A Gnat in Amber With an Important Stowaway: Ancient Orchid Pollen
Orchids are much older than we thought.
This fungus gnat did not have a good day. First, she was duped into laying her eggs in an orchid instead of a mushroom, then she lost a leg, and finally she died, stuck in some tree sap. But between 45 and 55 million years later, her bad day is telling scientists that they need to reconsider the age of the orchid family. That tree sap preserved for the ages a pollen sac attached to the gnat’s leg, and it is the earliest known evidence of the diverse family of flowering plants.
Amber, fossilized tree sap, is really good at preserving things. In it, scientists have found ancient mammal blood inside a tick, a dinosaur feather, and plenty of insects and lizards. Orchid pollen sacs have been found in amber before, also attached to insects. But the previous oldest known specimen was found in Dominican amber that’s 20 to 30 million years old. The new specimen, found in Baltic amber, is about twice as old.

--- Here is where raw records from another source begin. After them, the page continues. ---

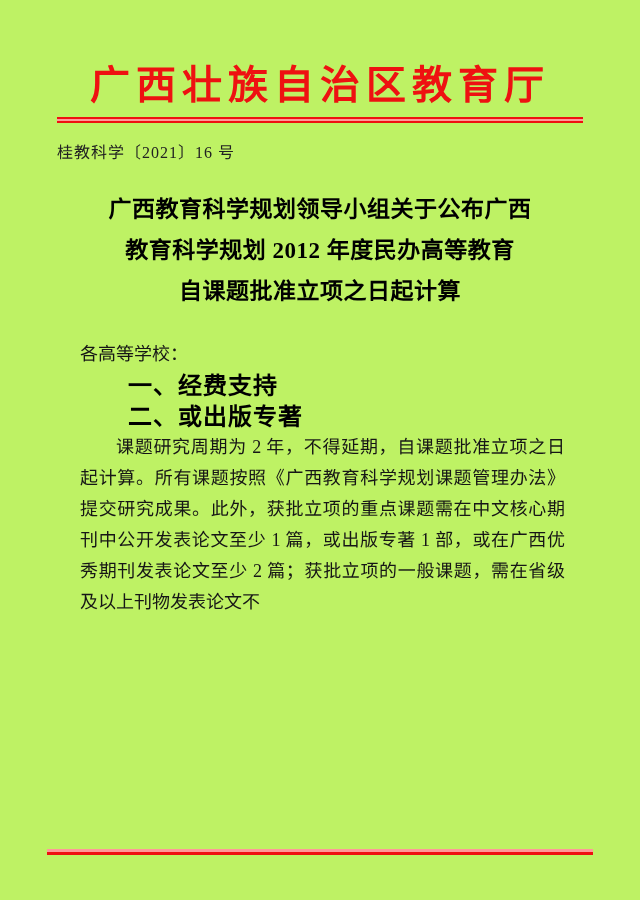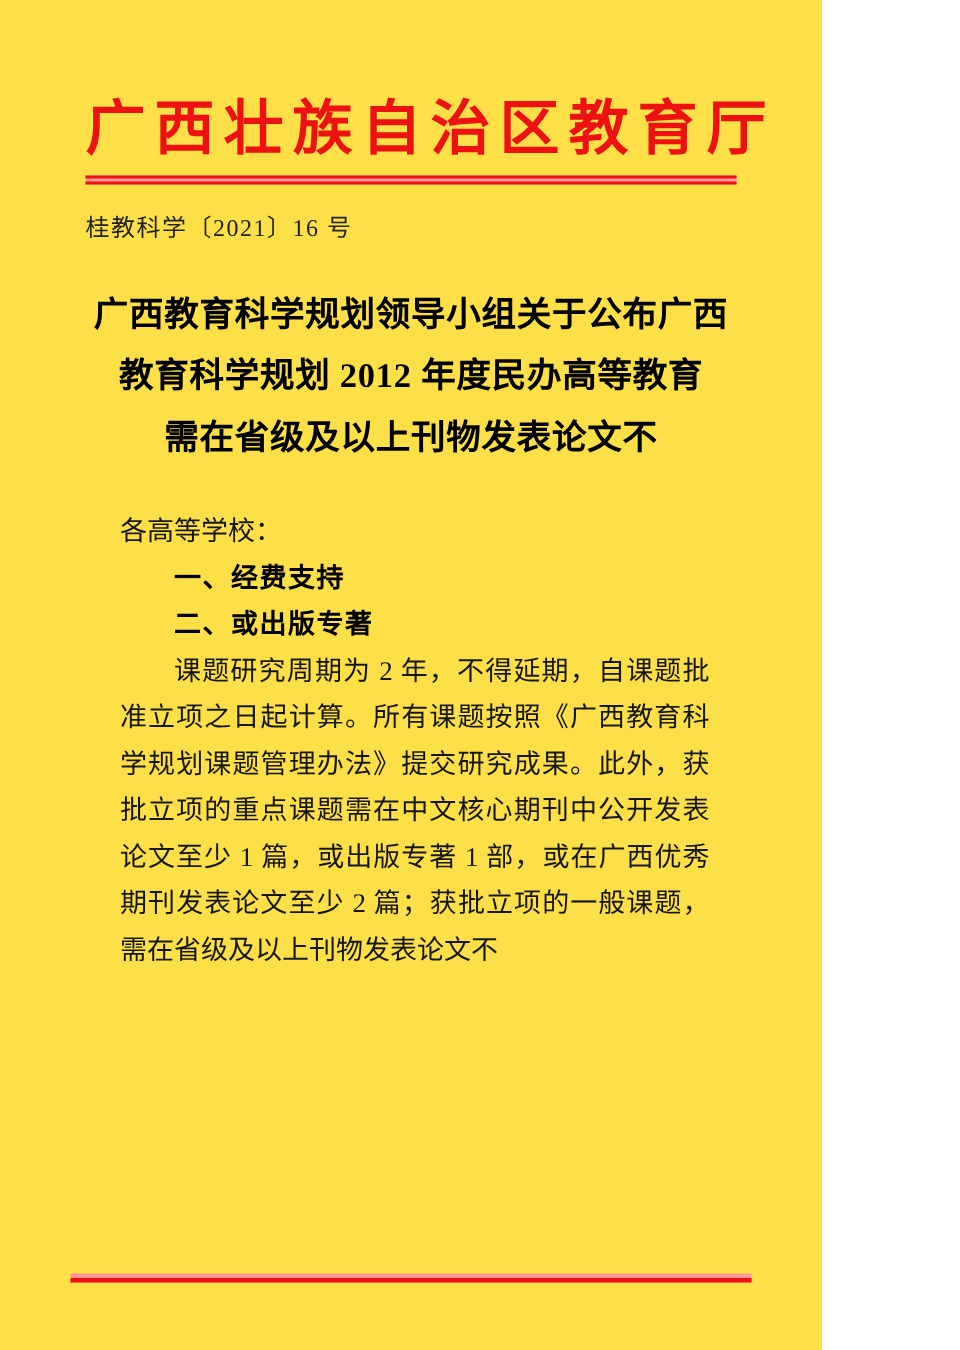--- a/index.html
+++ b/index.html
@@ -11,9 +11,9 @@
   html, body { background: #ffffff; }
   .page {
     position: relative;
-    width: 548px;
+    width: 640px;
     height: 900px;
-    background: #fde047;
+    background: #bef264;
     overflow: hidden;
     font-family: "Liberation Serif", "DejaVu Serif", serif;
     color: var(--ink);

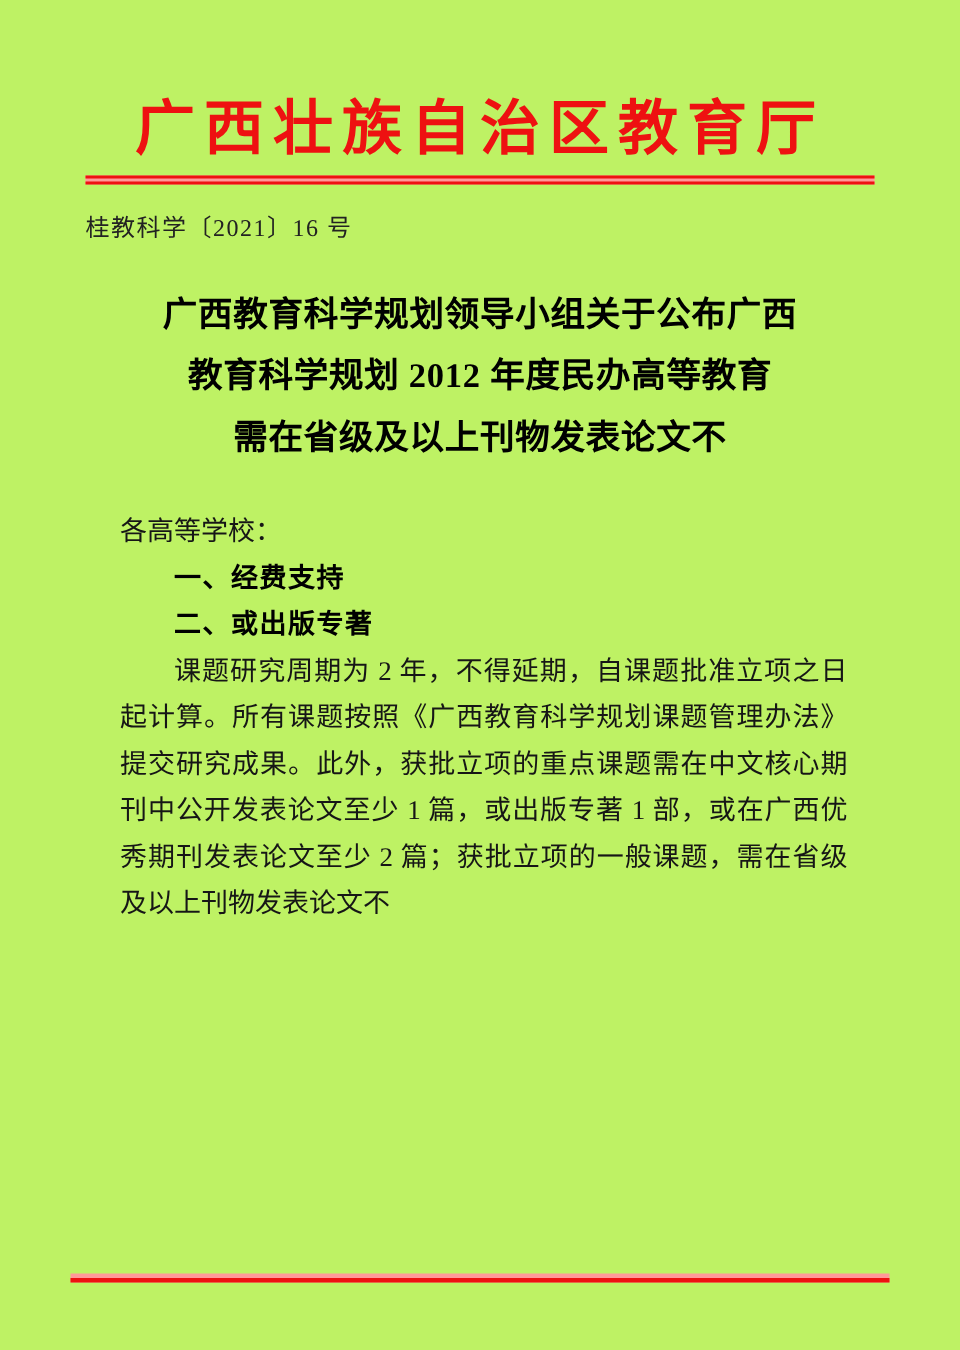--- a/index.html
+++ b/index.html
@@ -105,7 +105,7 @@
     <div class="doc-title">
       <div>广西教育科学规划领导小组关于公布广西</div>
       <div>教育科学规划 2012 年度民办高等教育</div>
-      <div>需在省级及以上刊物发表论文不</div>
+      <div>自课题批准立项之日起计算</div>
     </div>
 
     <div class="doc-body">

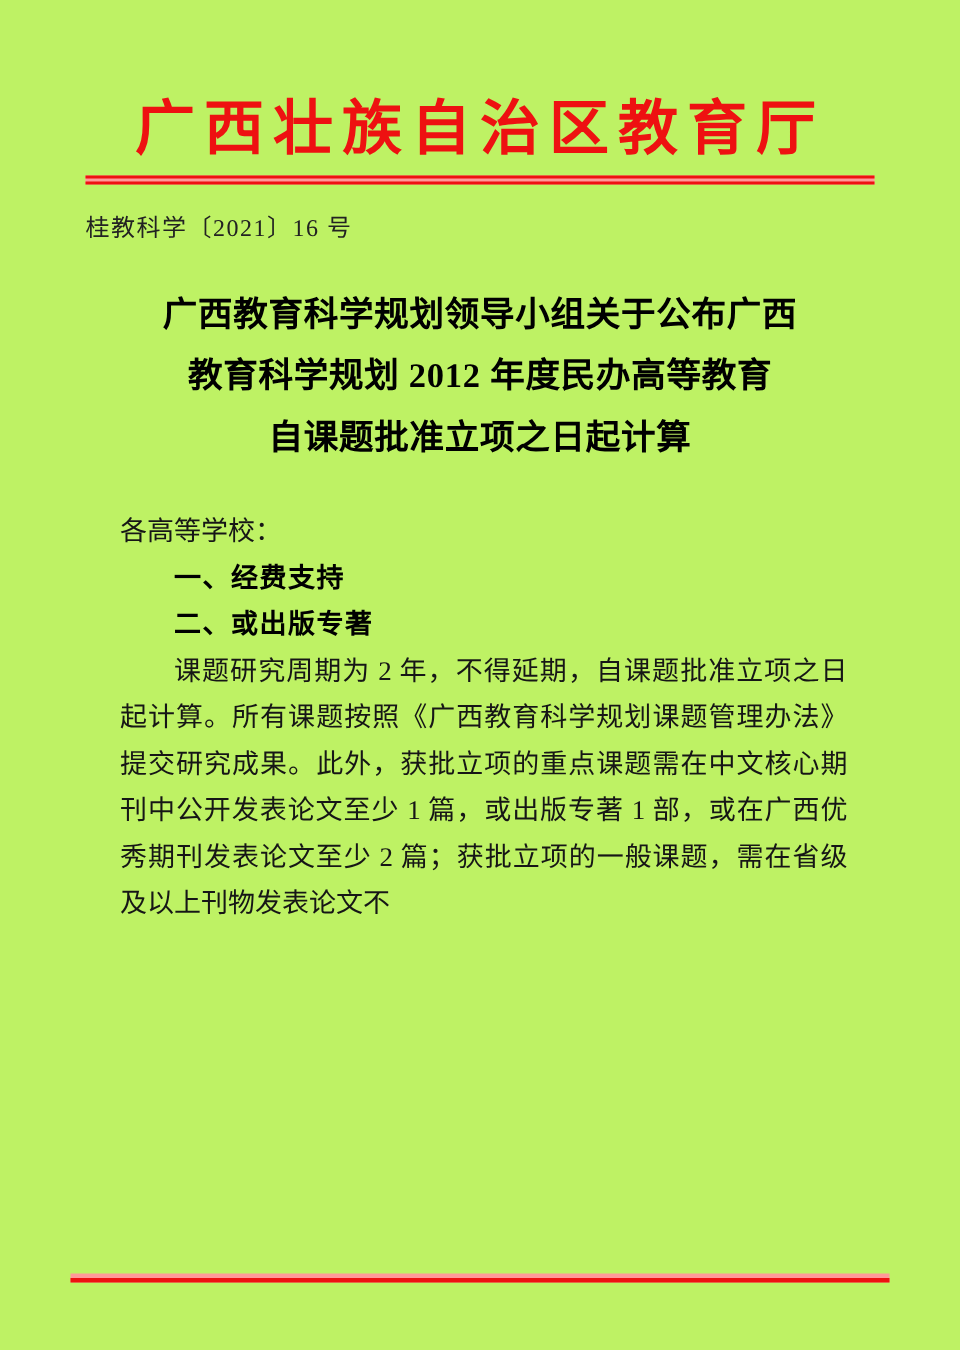--- a/index.html
+++ b/index.html
@@ -74,7 +74,7 @@
   .section-heading {
     text-indent: 2em;
     font-weight: bold;
-    font-size: 18px;
+    font-size: 24px;
     line-height: 31px;
     font-family: "Liberation Sans", "DejaVu Sans", sans-serif;
     letter-spacing: 1px;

“It wasn’t until a few years ago that we even had evidence of ancient orchids because there wasn’t anything preserved in the fossil record,” said George Poinar Jr., an entomologist at Oregon State University who led the study, in a press release. The sticky pollen sac, known as a pollinia, is a common feature of modern orchids, which use a variety of evolutionary tricks to attract pollinators and get their pollen from one flower to another. But finding such an old example of a pollinia shows that the orchid family was pretty well-evolved when the gnat got stuck, back when palm trees grew in Alaska and India was just butting into Asia. That means the first orchids were probably blooming back during the Cretaceous, when dinosaurs were still at the top of the food chain.
Today there are around 28,000 species of orchid, and some of them are still up to their incredibly old ruses, fooling modern fungus gnats into picking up pollinia.